Now, instead of directly running your app in a CMD statement, let's execute a script instead:

CMD ["/bin/sh", "run.sh"]

In script.sh:

java -XX:+PreserveFramePointer -jar /target/perftest-1.0.0-jar-with-dependencies.jar &
PID=$!
#perf record
PROFILER_FREQ=$(cat /.profiler)
perf record -e cpu-clock -F $PROFILER_FREQ -p $PID -a -g -o /data/perf.data &

Will profile your app (here a JAR run with java -jar). By default, perf will run as long as the java process is alive. If you want to profile your java process only for a given duration use perf record -e cpu-clock -F $PROFILER_FREQ -p $PID -a -g -o /data/perf.data -- sleep 60 & e.g. to profile during 60 seconds.

This will generate a perf.data file in a /data folder.

You need to mount this /data volume and run the container with additional capabilities for perf to execute e.g. docker run -v $(pwd):/data --cap-add=ALL <name-of-the-image>

This perf.data files mostly contains systems calls. If you are running a Java app, and if you want to trace more specifically java methods, see next section.

Instrumenting a Java app

You need the instrumentation described in the section above + instrumentation described in this section

We need a Java agent to collect more detailed Java-specific traces. Add the following to your Dockerfile e.g. after the RUN statement where we installed perf:

RUN cd /root && wget https://github.com/jvm-profiling-tools/perf-map-agent/archive/master.zip && unzip master.zip && rm -f master.zip && \
    cd /root/perf-map-agent-master && \
    sed -i '/find_package(Java REQUIRED)/Q' CMakeLists.txt && \
    export PATH=$JAVA_HOME/bin:$PATH && cmake . && make && \
    cd src/java && javac -d ../../out *.java && cd ../../out && jar -cvfe libperfagent.jar net.virtualvoid.perf.AttachOnce net/virtualvoid/perf && \
    cd /root/perf-map-agent-master && \
    cp out/libperfmap.so /libperfmap.so && cp out/libperfagent.jar /libperfagent.jar && \
    rm -rf /root/perf-map-agent-master

RUN cd /root && wget https://github.com/dcapwell/lightweight-java-profiler/archive/master.zip && unzip master.zip && rm -f master.zip && \
    cd /root/lightweight-java-profiler-master && \
    sed -i "s/static const int kNumInterrupts = 100;/static const int kNumInterrupts = $PROFILER_FREQ;/" src/globals.h && \
    make && \
    cp /root/lightweight-java-profiler-master/build-64/liblagent.so /liblagent.so && \
    rm -rf /root/lightweight-java-profiler-master

We compile the Java agent directly in the image rather than copying a pre-compiled agent. This way we avoid problems when the host and the container have different versions of Java.

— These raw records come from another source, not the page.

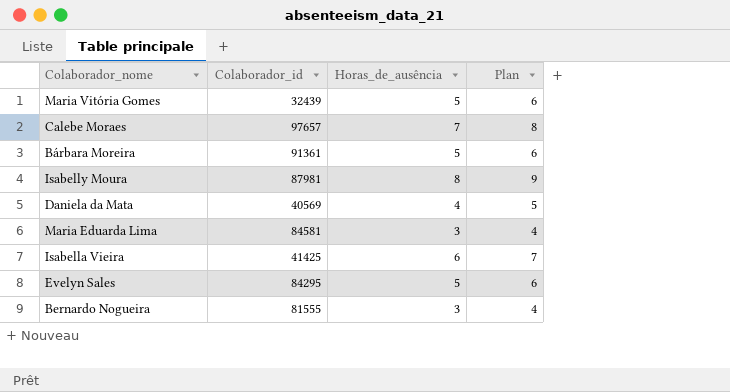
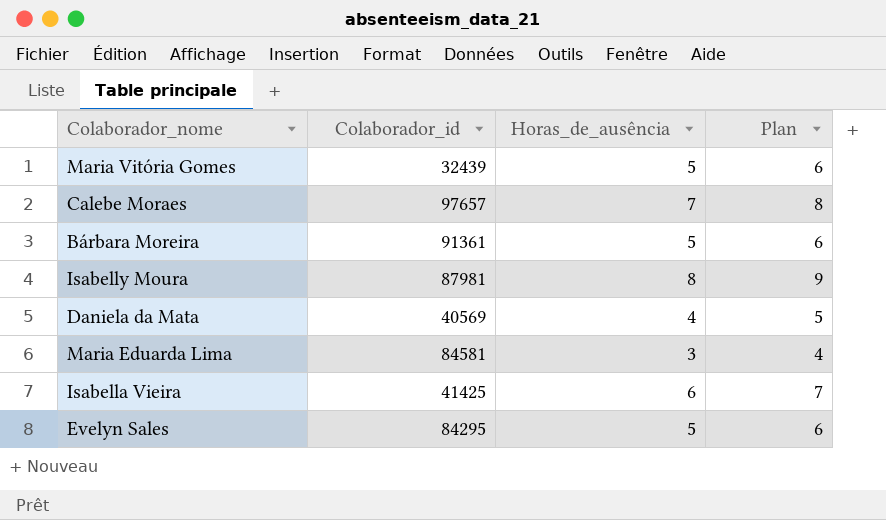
row Bernardo Nogueira: 81555 | 3 | 4 -> none

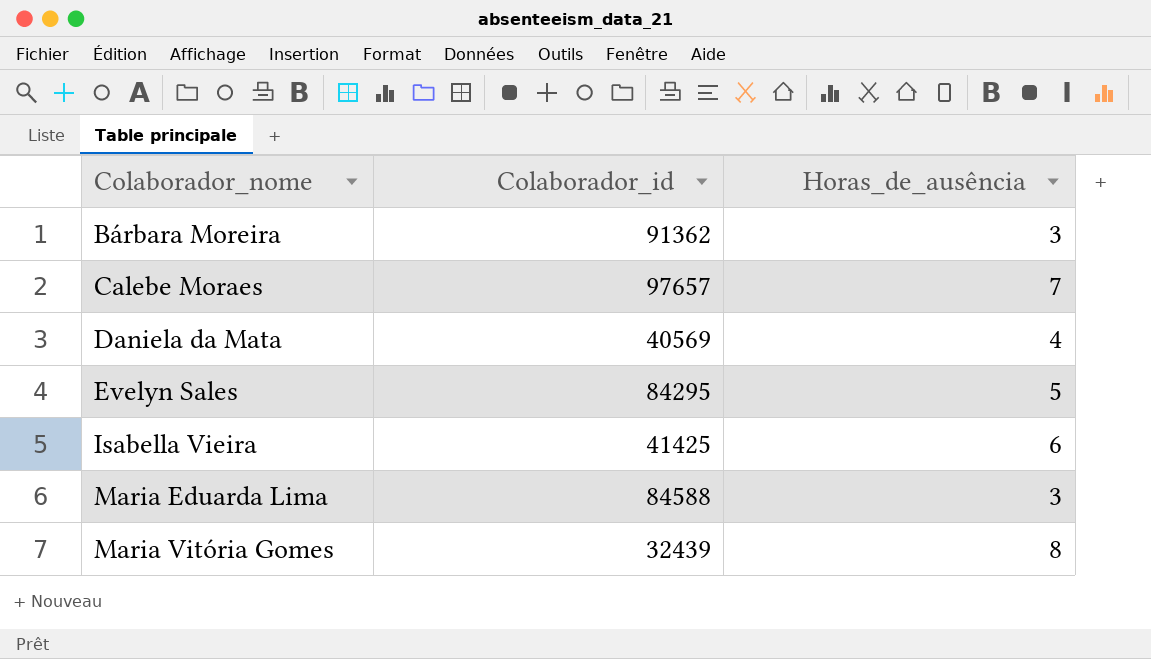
row order: none -> Colaborador_nome ascending
column Plan | formula: [Horas_de_ausência] + 1 -> none
row Isabelly Moura: 87981 | 8 | 9 -> none
Bárbara Moreira | Colaborador_id: 91361 -> 91362
Bárbara Moreira | Horas_de_ausência: 5 -> 3
Maria Eduarda Lima | Colaborador_id: 84581 -> 84588
Maria Vitória Gomes | Horas_de_ausência: 5 -> 8

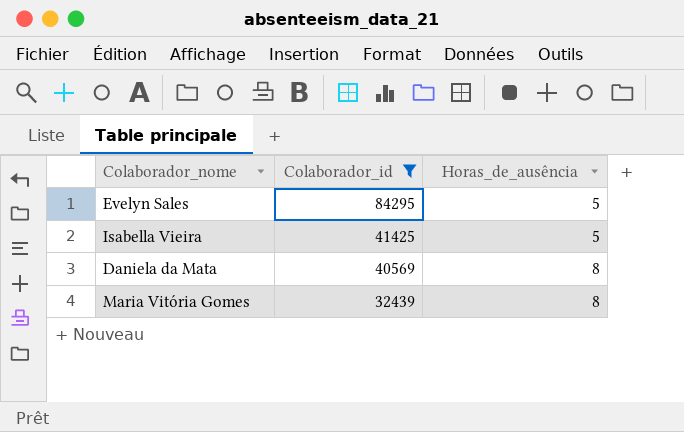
filter: none -> Colaborador_id <= 84295
row order: Colaborador_nome ascending -> Colaborador_id descending
Isabella Vieira | Horas_de_ausência: 6 -> 5
Daniela da Mata | Horas_de_ausência: 4 -> 8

The updated script.sh would look like this:

java -XX:+PreserveFramePointer -agentpath:/liblagent.so -jar /target/perftest-1.0.0-jar-with-dependencies.jar &
PID=$!
java -jar /libperfagent.jar $PID &

#perf record
PROFILER_FREQ=$(cat /.profiler)
perf record -e cpu-clock -F $PROFILER_FREQ -p $PID -a -g -o /data/perf.data &

wait

cp /tmp/perf*.map /data/perf-$PID.map
cp traces.txt /data/traces.txt

In addition to perf.data, this will produce a perf-*.map and a traces.txt file in /data.

You need to mount this /data volume and run the container with additional capabilities. See end of previous section.

Analyzing traces

The script demo.sh show how to:

In this script, each configuration is built and executed several times, with the profiling set at three different frequencies. The goal is to maximize the number of traces caught by the profiler. Since it is not meant for production, go for high frequencies.

demo.sh is self-documented through comments... :-)

Viewing the traces

Folder profiling contains aggregated traces about all configurations, including flamegraphs for Java calls and for systems calls.

Each configuration also contains a profiling folder with traces for this configuration, flamegraphs (Java and systems calls) and diff flamegraphs comparing this configuration to the aggregated traces.